::: Recorded information
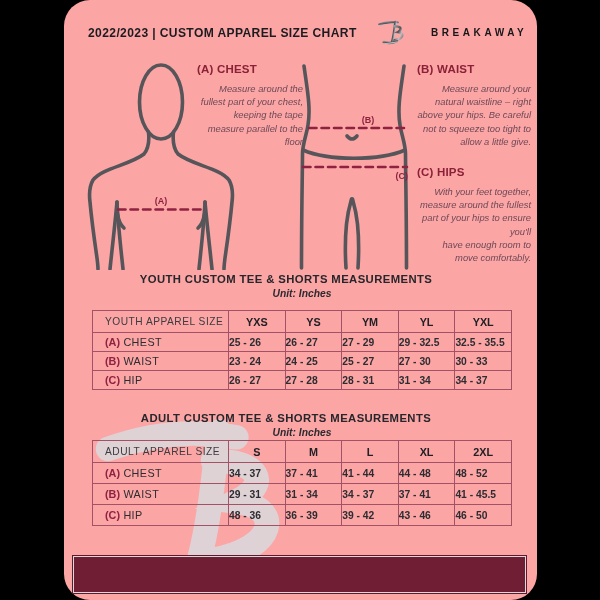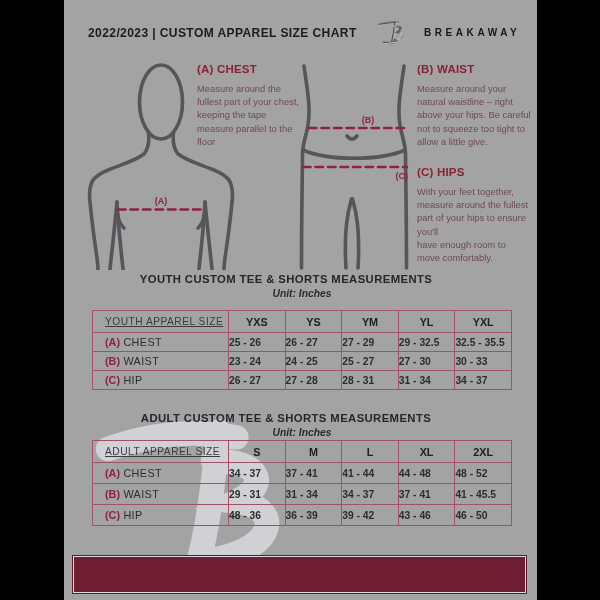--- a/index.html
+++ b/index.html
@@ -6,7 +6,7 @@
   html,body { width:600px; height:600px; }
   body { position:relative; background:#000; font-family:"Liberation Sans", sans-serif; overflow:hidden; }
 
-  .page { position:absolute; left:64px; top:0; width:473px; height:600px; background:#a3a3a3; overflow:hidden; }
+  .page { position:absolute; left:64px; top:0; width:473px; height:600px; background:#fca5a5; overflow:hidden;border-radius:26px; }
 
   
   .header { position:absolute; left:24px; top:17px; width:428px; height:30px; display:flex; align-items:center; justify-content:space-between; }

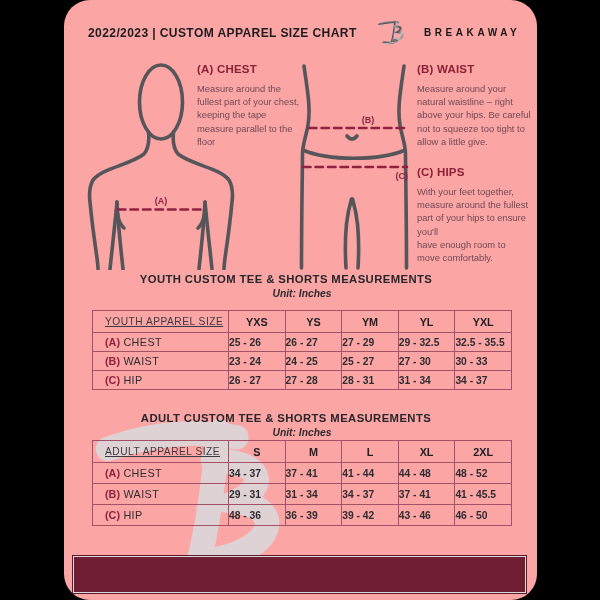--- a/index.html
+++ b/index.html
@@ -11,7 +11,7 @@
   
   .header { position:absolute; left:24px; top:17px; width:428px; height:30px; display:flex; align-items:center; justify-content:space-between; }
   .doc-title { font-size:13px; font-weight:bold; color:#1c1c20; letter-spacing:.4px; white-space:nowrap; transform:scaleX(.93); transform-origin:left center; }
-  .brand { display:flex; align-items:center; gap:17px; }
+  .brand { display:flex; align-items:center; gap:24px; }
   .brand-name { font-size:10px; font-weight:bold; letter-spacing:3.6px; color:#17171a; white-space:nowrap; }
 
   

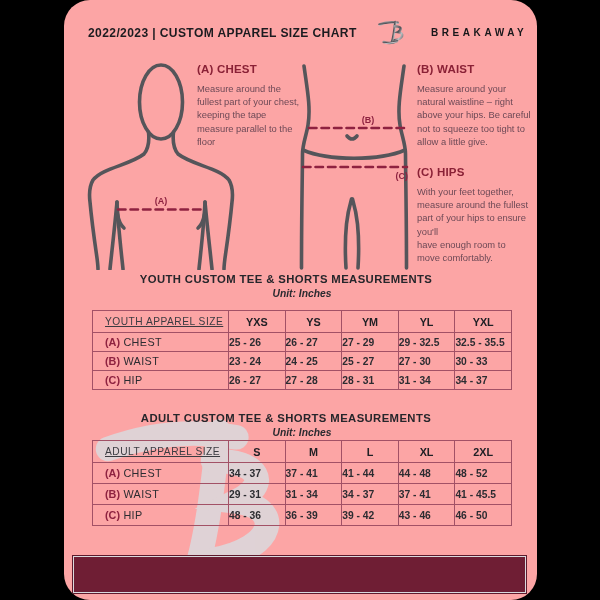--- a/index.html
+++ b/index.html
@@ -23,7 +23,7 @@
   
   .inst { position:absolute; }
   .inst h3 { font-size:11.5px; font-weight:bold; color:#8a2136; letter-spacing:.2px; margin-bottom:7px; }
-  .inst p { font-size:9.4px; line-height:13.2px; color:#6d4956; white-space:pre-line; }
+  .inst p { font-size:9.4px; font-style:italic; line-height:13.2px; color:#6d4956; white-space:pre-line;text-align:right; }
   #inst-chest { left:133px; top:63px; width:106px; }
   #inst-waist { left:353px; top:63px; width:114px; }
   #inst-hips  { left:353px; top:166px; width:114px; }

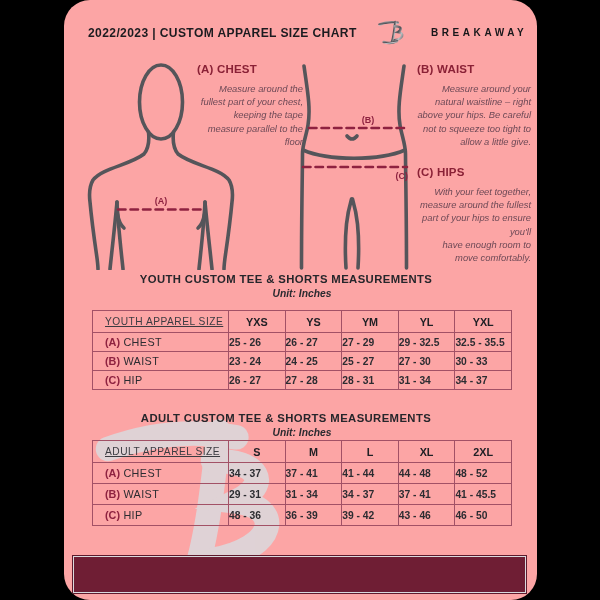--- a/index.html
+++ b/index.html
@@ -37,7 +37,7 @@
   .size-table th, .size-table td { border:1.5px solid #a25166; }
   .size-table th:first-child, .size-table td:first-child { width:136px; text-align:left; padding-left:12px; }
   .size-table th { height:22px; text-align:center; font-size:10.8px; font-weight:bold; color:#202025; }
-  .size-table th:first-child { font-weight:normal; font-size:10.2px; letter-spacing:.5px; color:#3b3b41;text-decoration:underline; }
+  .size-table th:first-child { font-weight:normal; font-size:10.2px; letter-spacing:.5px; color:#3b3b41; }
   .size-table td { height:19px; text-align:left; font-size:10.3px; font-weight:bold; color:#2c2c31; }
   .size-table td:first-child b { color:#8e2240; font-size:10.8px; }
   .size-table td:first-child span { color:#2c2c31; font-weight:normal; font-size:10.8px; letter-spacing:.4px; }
::::::
::: Recorded information
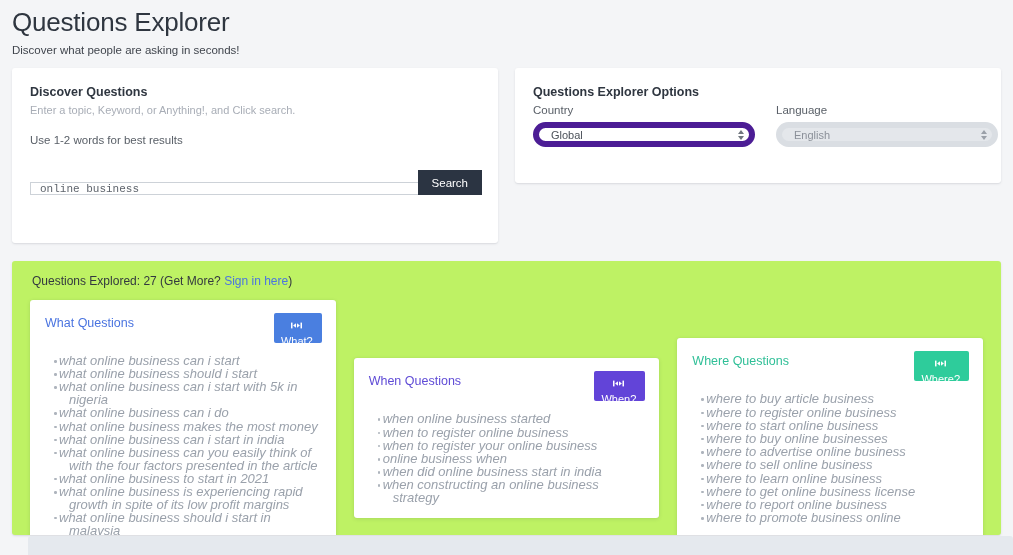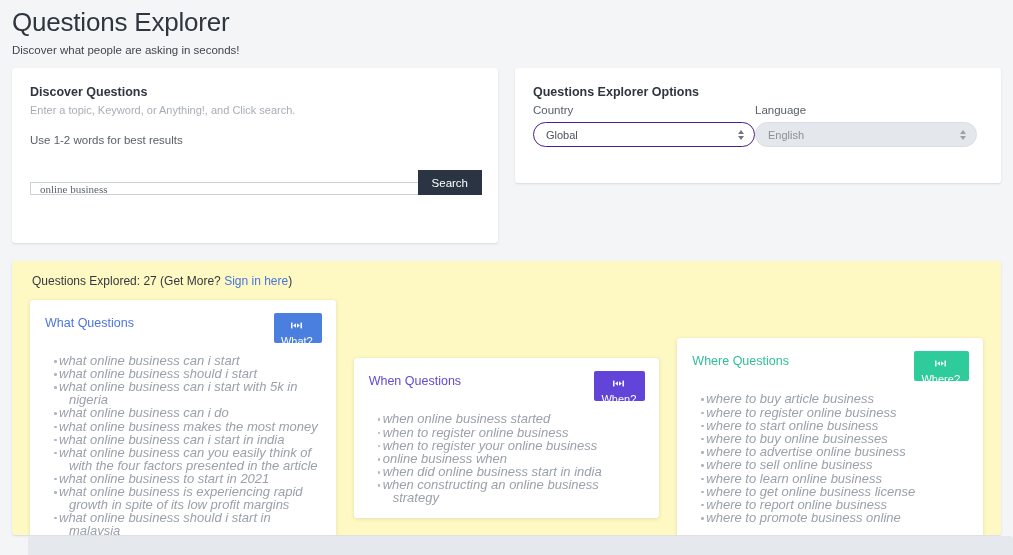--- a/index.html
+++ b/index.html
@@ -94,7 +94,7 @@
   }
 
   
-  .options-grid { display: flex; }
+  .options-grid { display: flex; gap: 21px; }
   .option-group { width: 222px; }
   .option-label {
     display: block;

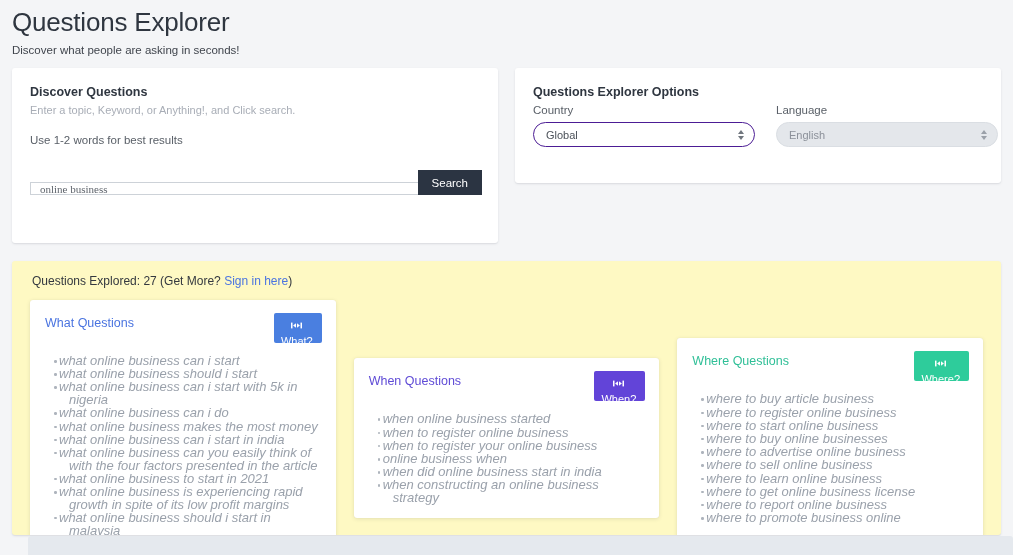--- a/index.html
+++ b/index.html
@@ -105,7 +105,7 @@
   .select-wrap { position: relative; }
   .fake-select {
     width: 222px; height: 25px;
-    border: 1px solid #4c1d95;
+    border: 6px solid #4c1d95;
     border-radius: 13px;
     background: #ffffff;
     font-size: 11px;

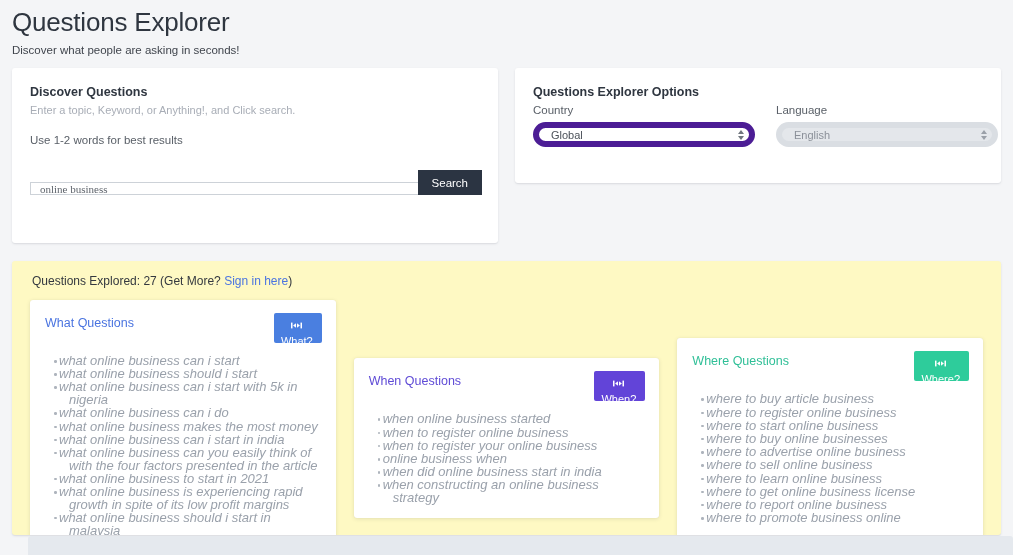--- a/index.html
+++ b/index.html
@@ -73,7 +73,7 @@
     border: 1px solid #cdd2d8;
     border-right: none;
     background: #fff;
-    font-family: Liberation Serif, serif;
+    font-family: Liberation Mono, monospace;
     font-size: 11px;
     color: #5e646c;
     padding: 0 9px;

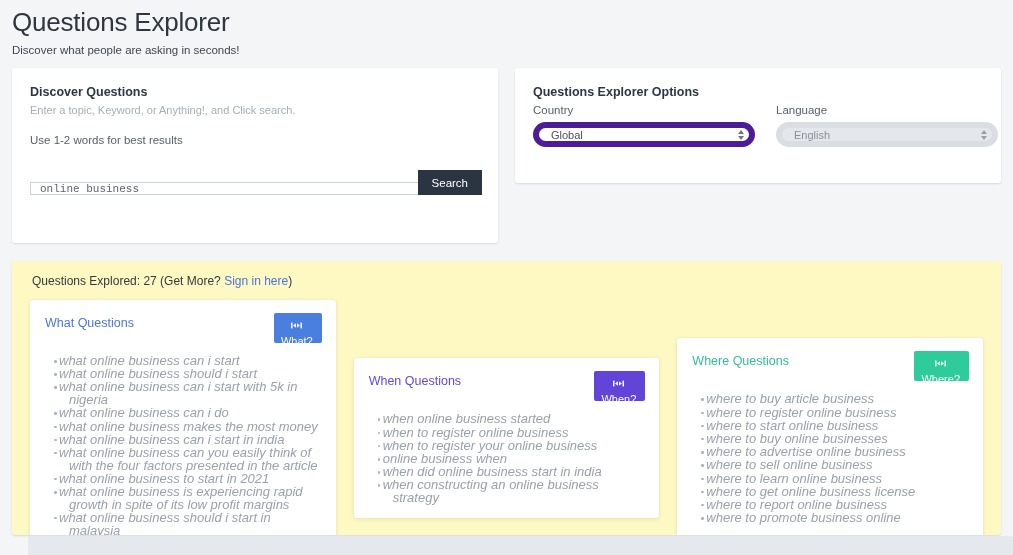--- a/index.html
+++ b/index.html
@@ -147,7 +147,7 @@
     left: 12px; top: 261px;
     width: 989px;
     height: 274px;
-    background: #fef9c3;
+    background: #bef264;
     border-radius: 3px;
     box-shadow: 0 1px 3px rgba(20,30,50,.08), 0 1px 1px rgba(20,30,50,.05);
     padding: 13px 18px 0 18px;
::::::
## Task statement
Where a line above holds the string "page", show that line.

## Written response
-  .page { position:absolute; left:64px; top:0; width:473px; height:600px; background:#a3a3a3; overflow:hidden; }
+  .page { position:absolute; left:64px; top:0; width:473px; height:600px; background:#fca5a5; overflow:hidden;border-radius:26px; }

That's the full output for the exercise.